## Record extracts
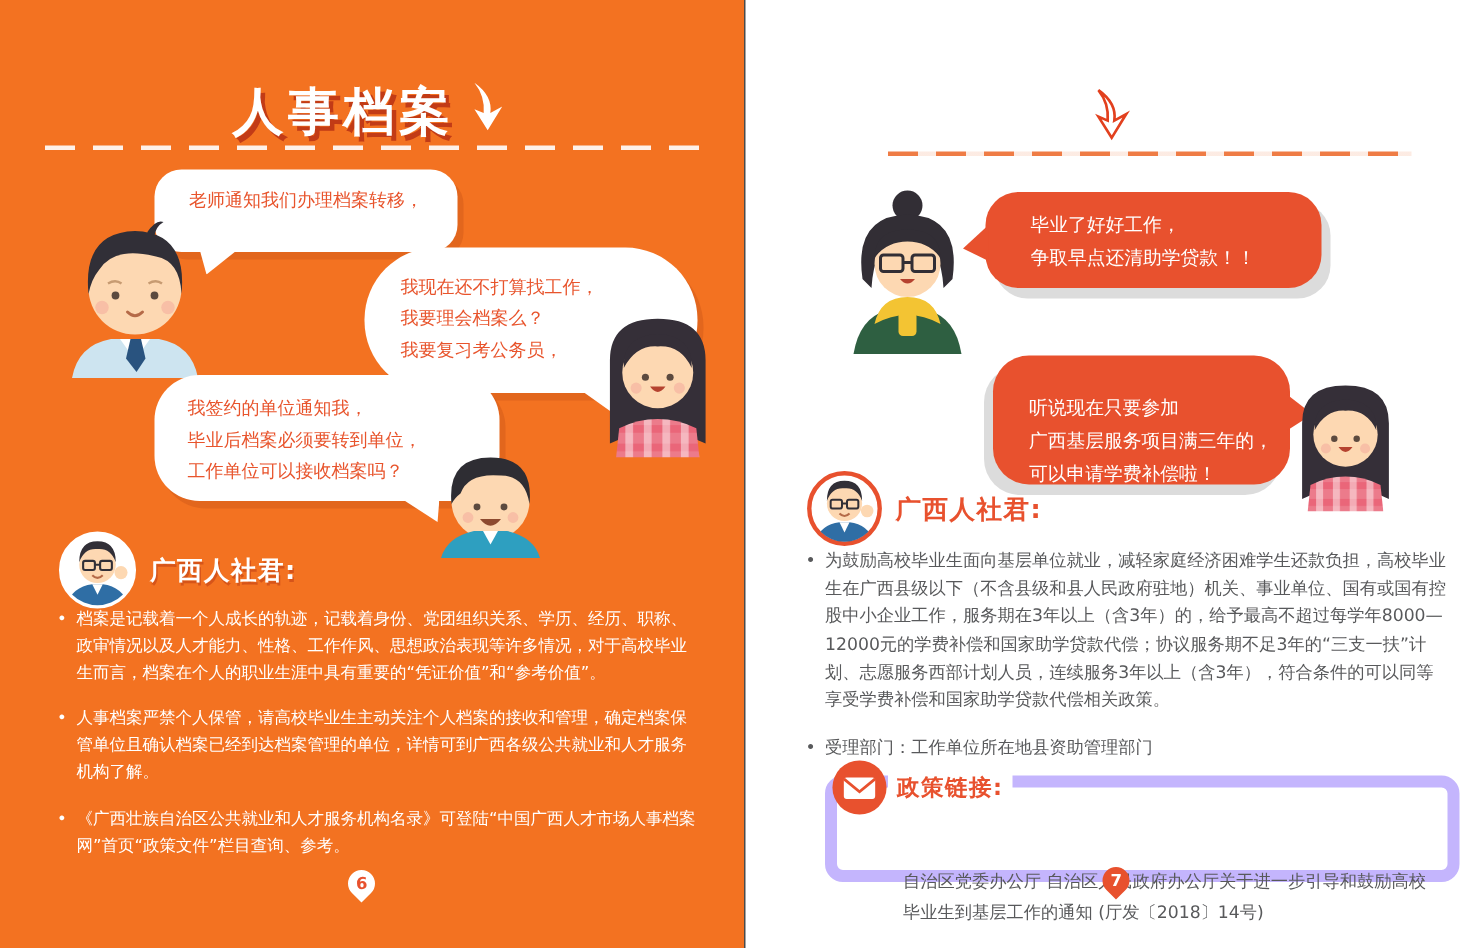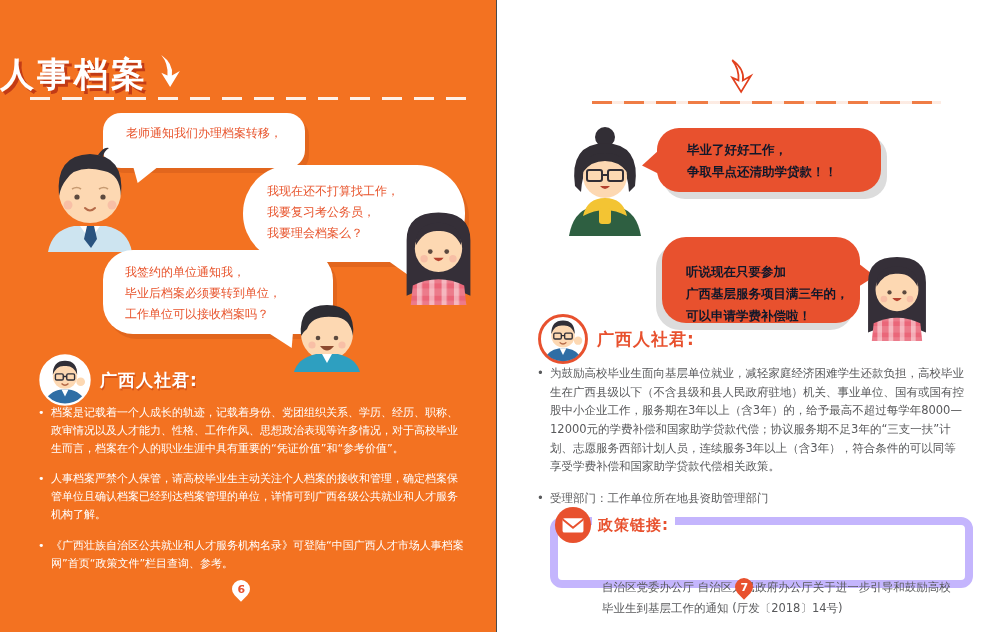--- a/index.html
+++ b/index.html
@@ -5,38 +5,38 @@
   html,body{margin:0;padding:0;background:#888;}
   *{box-sizing:border-box;font-family:"DejaVu Sans",sans-serif;}
   .spread{position:relative;width:986px;height:632px;margin:0 auto;overflow:hidden;background:#fff;}
   .page{position:absolute;top:0;height:632px;overflow:hidden;}
   .page-left{left:0;width:496px;background:#F37221;}
   .page-right{left:497px;width:489px;background:#FFFFFF;}
   .spine{position:absolute;left:496px;top:0;width:1px;height:632px;background:#4a4a4a;}
 
   
   .title-row{position:absolute;display:flex;align-items:flex-start;gap:8px;}
-  .title-left{left:0;right:0;top:52px;justify-content:flex-start;}
+  .title-left{left:0;right:0;top:52px;justify-content:center;}
   .title-left .t{font-size:34px;font-weight:bold;color:#fff;letter-spacing:3px;
      text-shadow:3px 3px 0 #C23B16;}
   .title-right{left:0;right:0;top:56px;justify-content:center;}
   .title-right .t{font-size:28px;font-weight:bold;letter-spacing:1px;color:#F8964E;
      -webkit-text-stroke:1.1px #E2401E;text-shadow:2px 3px 0 #FBD0B0;}
   .dash{position:absolute;height:3px;}
   .dash-left{left:30px;right:30px;top:97px;
      background:repeating-linear-gradient(90deg,rgba(255,255,255,.9) 0 20px,rgba(255,255,255,0) 20px 32px);}
   .dash-right{left:95px;right:45px;top:101px;
      background:repeating-linear-gradient(90deg,#EF7C45 0 20px,rgba(239,124,69,.15) 20px 32px);}
 
   
   .bubble{position:absolute;border-radius:26px;padding:10px 16px;}
   .bubble .bl{white-space:nowrap;}
   .b-white{background:#fff;color:#E8542C;font-weight:normal;font-size:12px;line-height:1.75;
      box-shadow:4px 5px 0 rgba(150,50,10,.18);}
-  .b-red{background:#E8512E;color:#0f172a;font-weight:bold;font-size:12.5px;line-height:1.75;}
+  .b-red{background:#E8512E;color:#ffffff;font-weight:normal;font-size:12.5px;line-height:1.75;}
   .tail{position:absolute;}
   .tail-w{background:#fff;}
   .tail-r{background:#E8512E;}
 
   .bub-l1{left:103px;top:113px;width:202px;height:55px;text-align:center;border-radius:18px;}
   .bub-l1 .tail{left:30px;bottom:-15px;width:26px;height:17px;clip-path:polygon(0 0,100% 0,18% 100%);}
   .bub-l2{left:243px;top:165px;width:222px;height:97px;border-radius:48px;padding:16px 24px;}
   .bub-l2 .tail{right:52px;bottom:-15px;width:26px;height:17px;clip-path:polygon(0 0,100% 0,92% 100%);}
   .bub-l3{left:103px;top:250px;width:230px;height:84px;border-radius:30px;padding:12px 22px;}
   .bub-l3 .tail{right:40px;bottom:-14px;width:26px;height:16px;clip-path:polygon(0 0,100% 0,95% 100%);}
@@ -116,22 +116,22 @@
       <circle cx="47" cy="55" r="2.6" fill="#5C4A3F"></circle>
         <circle cx="73" cy="55" r="2.6" fill="#5C4A3F"></circle>
       <path d="M42 47 q5 -3 9 0 M69 47 q5 -3 9 0" stroke="#C79B72" stroke-width="1.6" fill="none"></path>
       <circle cx="38" cy="63" r="4.5" fill="#F8BFA6"></circle>
         <circle cx="82" cy="63" r="4.5" fill="#F8BFA6"></circle>
       <path d="M55 66 q5 5 10 0" stroke="#B56A48" stroke-width="2" fill="none" stroke-linecap="round"></path>
     </svg>
 
     <div class="bubble b-white bub-l2">
       <div class="bl">我现在还不打算找工作，</div>
+      <div class="bl">我要理会档案么？</div>
       <div class="bl">我要复习考公务员，</div>
-      <div class="bl">我要理会档案么？</div>
       <div class="tail tail-w"></div>
     </div>
 
     <svg class="char" style="left:392px;top:197px" width="93" height="108" viewBox="0 0 90 105">
       <defs>
         <pattern id="plaidL" width="12" height="12" patternUnits="userSpaceOnUse">
           <rect width="12" height="12" fill="#EC7B8B"></rect>
           <rect width="12" height="5" fill="#E8556A" opacity=".55"></rect>
           <rect width="5" height="12" fill="#FFFFFF" opacity=".45"></rect>
         </pattern>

## The task
Review the entries above and return every line where "class" appears.

## Solution to this problem
     <div class="bubble b-white bub-l2">
       <div class="bl">我现在还不打算找工作，</div>
+      <div class="bl">我要理会档案么？</div>
       <div class="bl">我要复习考公务员，</div>
-      <div class="bl">我要理会档案么？</div>
       <div class="tail tail-w"></div>
     <svg class="char" style="left:392px;top:197px" width="93" height="108" viewBox="0 0 90 105">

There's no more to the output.